显然,您的 HTML 包含这样的 div:
<div>=======================================</div>
<div>Service Name:MysqlReplica</div>
<div>Service Status:RUNNING</div>
<div>Remarks:Change role completed in 1 ms</div>
<div>=======================================</div>
<div>Service Name:OCCAS</div>
<div>Service Status:RUNNING</div>
<div>Remarks:Change role completed in 30280 ms</div>
要处理这样的块,您需要一种完全不同的方法:
# create a List object to store the results
$result = [System.Collections.Generic.List[object]]::new()

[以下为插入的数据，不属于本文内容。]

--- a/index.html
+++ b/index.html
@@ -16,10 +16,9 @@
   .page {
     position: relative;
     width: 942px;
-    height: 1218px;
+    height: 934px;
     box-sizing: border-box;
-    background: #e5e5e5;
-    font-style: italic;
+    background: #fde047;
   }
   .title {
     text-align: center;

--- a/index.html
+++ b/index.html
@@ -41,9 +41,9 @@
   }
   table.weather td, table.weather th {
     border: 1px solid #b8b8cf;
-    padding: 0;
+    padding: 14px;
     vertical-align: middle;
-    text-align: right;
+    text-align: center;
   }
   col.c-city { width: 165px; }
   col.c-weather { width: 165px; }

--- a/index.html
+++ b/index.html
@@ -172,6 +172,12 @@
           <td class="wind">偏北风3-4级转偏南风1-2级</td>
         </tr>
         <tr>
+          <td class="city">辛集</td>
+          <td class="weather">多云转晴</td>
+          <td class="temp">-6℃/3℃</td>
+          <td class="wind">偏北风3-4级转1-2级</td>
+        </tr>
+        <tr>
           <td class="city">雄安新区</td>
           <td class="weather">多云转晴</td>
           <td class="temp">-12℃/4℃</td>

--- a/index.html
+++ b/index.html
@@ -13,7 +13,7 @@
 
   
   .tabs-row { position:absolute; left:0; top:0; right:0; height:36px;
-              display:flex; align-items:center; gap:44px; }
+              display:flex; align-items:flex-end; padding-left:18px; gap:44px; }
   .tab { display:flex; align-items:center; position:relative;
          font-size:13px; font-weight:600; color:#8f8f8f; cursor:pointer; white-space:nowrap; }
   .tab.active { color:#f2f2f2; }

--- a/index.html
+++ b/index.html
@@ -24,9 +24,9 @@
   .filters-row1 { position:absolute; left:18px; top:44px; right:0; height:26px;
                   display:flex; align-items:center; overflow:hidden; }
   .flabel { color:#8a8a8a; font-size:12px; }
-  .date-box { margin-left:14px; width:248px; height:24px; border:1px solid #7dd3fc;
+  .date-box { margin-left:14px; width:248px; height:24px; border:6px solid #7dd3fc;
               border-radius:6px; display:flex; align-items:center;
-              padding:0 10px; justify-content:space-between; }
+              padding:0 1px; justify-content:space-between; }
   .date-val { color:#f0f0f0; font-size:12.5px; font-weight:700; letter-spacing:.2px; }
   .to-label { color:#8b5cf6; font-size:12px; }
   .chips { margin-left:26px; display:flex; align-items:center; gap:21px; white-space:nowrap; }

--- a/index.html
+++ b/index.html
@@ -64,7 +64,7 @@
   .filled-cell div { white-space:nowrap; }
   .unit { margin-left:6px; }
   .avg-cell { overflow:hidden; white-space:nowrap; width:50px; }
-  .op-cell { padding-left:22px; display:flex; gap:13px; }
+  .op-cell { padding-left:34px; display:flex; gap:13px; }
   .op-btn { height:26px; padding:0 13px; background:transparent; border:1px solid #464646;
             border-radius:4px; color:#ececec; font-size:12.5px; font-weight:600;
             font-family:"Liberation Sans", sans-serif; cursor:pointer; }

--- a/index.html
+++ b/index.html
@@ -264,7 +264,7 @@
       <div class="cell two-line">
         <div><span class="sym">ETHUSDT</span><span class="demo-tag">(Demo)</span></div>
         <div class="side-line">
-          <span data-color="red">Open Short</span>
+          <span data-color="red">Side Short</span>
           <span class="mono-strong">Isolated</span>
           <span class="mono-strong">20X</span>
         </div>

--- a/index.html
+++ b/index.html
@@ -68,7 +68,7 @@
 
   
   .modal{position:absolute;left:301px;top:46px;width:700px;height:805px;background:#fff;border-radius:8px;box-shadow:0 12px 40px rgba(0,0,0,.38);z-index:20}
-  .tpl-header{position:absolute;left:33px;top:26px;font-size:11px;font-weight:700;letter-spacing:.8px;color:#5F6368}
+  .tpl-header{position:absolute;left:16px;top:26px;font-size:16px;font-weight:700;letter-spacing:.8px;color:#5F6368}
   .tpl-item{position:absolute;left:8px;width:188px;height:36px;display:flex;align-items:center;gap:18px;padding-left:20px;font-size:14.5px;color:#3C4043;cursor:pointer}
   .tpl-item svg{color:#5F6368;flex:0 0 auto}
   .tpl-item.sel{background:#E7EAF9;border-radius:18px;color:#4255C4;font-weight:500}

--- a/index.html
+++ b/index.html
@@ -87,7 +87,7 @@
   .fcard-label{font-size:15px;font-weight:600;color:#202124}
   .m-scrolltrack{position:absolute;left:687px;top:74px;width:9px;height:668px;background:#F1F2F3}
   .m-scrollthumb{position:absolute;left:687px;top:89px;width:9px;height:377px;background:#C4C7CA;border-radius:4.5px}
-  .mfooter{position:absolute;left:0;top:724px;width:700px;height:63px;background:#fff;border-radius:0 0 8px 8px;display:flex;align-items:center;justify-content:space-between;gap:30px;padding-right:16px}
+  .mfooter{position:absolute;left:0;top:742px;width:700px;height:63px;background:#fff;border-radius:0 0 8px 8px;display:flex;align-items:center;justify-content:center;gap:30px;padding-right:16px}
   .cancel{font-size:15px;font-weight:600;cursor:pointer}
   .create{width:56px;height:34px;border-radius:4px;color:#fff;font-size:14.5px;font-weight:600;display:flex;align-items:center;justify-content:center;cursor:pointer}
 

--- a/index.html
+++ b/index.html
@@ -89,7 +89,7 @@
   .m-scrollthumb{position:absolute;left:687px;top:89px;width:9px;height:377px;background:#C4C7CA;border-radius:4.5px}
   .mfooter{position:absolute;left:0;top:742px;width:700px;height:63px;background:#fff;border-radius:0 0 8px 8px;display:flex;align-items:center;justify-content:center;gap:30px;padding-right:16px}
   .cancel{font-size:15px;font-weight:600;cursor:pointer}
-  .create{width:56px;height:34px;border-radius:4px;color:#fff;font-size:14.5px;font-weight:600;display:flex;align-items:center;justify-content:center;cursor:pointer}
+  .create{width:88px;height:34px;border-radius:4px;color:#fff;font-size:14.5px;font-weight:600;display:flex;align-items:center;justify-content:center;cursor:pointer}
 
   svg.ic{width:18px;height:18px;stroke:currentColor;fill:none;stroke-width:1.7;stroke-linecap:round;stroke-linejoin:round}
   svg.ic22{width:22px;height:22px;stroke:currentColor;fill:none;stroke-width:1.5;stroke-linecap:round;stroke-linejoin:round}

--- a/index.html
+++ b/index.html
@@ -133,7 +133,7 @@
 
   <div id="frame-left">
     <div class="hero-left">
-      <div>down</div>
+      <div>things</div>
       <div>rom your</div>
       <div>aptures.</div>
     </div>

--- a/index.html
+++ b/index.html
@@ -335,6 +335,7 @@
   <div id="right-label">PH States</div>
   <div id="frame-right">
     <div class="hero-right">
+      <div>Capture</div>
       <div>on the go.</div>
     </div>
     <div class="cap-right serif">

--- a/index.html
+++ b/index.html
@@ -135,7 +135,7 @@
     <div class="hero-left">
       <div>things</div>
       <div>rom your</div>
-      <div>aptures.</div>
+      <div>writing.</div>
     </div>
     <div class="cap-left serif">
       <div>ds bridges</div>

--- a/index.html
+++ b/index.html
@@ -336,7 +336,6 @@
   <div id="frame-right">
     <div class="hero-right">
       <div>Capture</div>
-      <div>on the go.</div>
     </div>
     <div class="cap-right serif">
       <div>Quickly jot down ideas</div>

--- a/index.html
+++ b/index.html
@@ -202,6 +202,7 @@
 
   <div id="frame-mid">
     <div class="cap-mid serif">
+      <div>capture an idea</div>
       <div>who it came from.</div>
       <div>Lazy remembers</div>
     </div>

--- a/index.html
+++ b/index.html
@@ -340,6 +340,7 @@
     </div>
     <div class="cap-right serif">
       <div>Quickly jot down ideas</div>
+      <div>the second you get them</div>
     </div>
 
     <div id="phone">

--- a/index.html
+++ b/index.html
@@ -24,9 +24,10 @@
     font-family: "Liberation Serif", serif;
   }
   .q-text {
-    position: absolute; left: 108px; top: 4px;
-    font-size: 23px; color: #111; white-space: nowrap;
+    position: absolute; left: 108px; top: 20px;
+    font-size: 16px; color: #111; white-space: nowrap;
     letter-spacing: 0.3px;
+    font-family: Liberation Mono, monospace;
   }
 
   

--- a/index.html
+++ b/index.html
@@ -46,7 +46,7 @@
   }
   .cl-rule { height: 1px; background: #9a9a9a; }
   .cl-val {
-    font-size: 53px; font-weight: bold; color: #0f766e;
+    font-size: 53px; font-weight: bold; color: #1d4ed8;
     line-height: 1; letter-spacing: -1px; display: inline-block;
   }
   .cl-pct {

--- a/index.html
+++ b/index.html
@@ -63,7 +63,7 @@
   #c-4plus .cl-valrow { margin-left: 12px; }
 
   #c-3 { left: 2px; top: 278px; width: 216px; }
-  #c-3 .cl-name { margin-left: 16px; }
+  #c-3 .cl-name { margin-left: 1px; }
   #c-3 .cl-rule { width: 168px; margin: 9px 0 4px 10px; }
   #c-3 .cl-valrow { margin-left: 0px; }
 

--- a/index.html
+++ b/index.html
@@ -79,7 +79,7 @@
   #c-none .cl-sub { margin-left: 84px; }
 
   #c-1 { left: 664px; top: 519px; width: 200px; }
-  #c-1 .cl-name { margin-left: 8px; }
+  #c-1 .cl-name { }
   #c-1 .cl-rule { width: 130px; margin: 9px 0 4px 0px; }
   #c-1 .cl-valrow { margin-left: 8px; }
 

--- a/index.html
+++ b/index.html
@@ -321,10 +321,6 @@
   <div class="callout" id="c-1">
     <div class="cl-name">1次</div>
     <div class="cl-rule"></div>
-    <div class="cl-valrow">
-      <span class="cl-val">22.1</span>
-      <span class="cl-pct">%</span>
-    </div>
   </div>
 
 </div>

# create a temporary ordered dictionary to build the resulting items
$svcHash = [ordered]@{}
foreach ($div in $htmlcontent.ParsedHtml.getElementsByTagName('div')) {
switch -Regex ($div.InnerText) {
'^=+' {
if ($svcHash.Count) {
# add the completed object to the list
$result.Add([PsCustomObject]$svcHash)
$svcHash = [ordered]@{}
}
}
'^(Service .+|Remarks):' {
# split into the property Name and its value
$name, $value = ($_ -split ':',2).Trim()
$svcHash[$name] = $value
}
}
}
if ($svcHash.Count) {
# if we have a final service block filled. This happens when no closing
# <div>=======================================</div>
# was found in the HTML, we need to add that to our final array of PSObjects
$result.Add([PsCustomObject]$svcHash)
}
# output on screen
$result | Format-Table -AutoSize
# output to CSV file
$result | Export-Csv -Path 'X:\services.csv' -NoTypeInformation
使用上面的例子在屏幕上输出:
Service Name Service Status Remarks
------------ -------------- -------
MysqlReplica RUNNING Change role completed in 1 ms
OCCAS RUNNING Change role completed in 30280 ms
我正在尝试解析没有任何 class 名称的服务器监控页面。 HTML 文件看起来像这样
<div style="float:left;margin-right:50px"><div>Server:VIP Owner</div><div>Server Role:ACTIVE</div><div>Server State:AVAILABLE</div><div>Network State:GY</div>
如何将此 html 内容解析为
之类的变量$Server VIP Owner
$Server_Role Active
$Server_State Available
因为没有 class 名称..我正在努力提取它。
$htmlcontent.ParsedHtml.getElementsByTagName('div') | ForEach-Object {
>> New-Variable -Name $_.className -Value $_.textContent
虽然您只向我们展示了 HTML 的一小部分,但很可能还有更多 <div>
标签。
如果没有 id
属性 或任何其他唯一标识您要查找的 div 的内容,您可以使用 Where-Object
子句来查找您要查找的部分为.
尝试
$div = ($htmlcontent.ParsedHtml.getElementsByTagName('div') | Where-Object { $_.InnerHTML -like '<div>Server Name:*' }).outerText
# if you're on PowerShell version < 7.1, you need to replace the (first) colons into equal signs
$result = $div -replace '(?<!:.*):', '=' | ConvertFrom-StringData
# for PowerShell 7.1, you can use the `-Delimiter` parameter
#$result = $div | ConvertFrom-StringData -Delimiter ':'
结果是这样的哈希表:
Name Value
---- -----
Server Name VIP Owner
Server State AVAILABLE
Server Role ACTIVE
Network State GY
当然,如果报告中有更多这样的内容,您将不得不使用类似这样的内容遍历 divs:
$result = ($htmlcontent.ParsedHtml.getElementsByTagName('div') | Where-Object { $_.InnerHTML -like '<div>Server Name:*' }) | Foreach-Object {
$_.outerText -replace '(?<!:.*):', '=' | ConvertFrom-StringData
}
好的,所以原来的问题没有说明我们在处理什么..
显然,您的 HTML 包含这样的 div:
<div>=======================================</div>
<div>Service Name:MysqlReplica</div>
<div>Service Status:RUNNING</div>
<div>Remarks:Change role completed in 1 ms</div>
<div>=======================================</div>
<div>Service Name:OCCAS</div>
<div>Service Status:RUNNING</div>
<div>Remarks:Change role completed in 30280 ms</div>
要处理这样的块,您需要一种完全不同的方法:
# create a List object to store the results
$result = [System.Collections.Generic.List[object]]::new()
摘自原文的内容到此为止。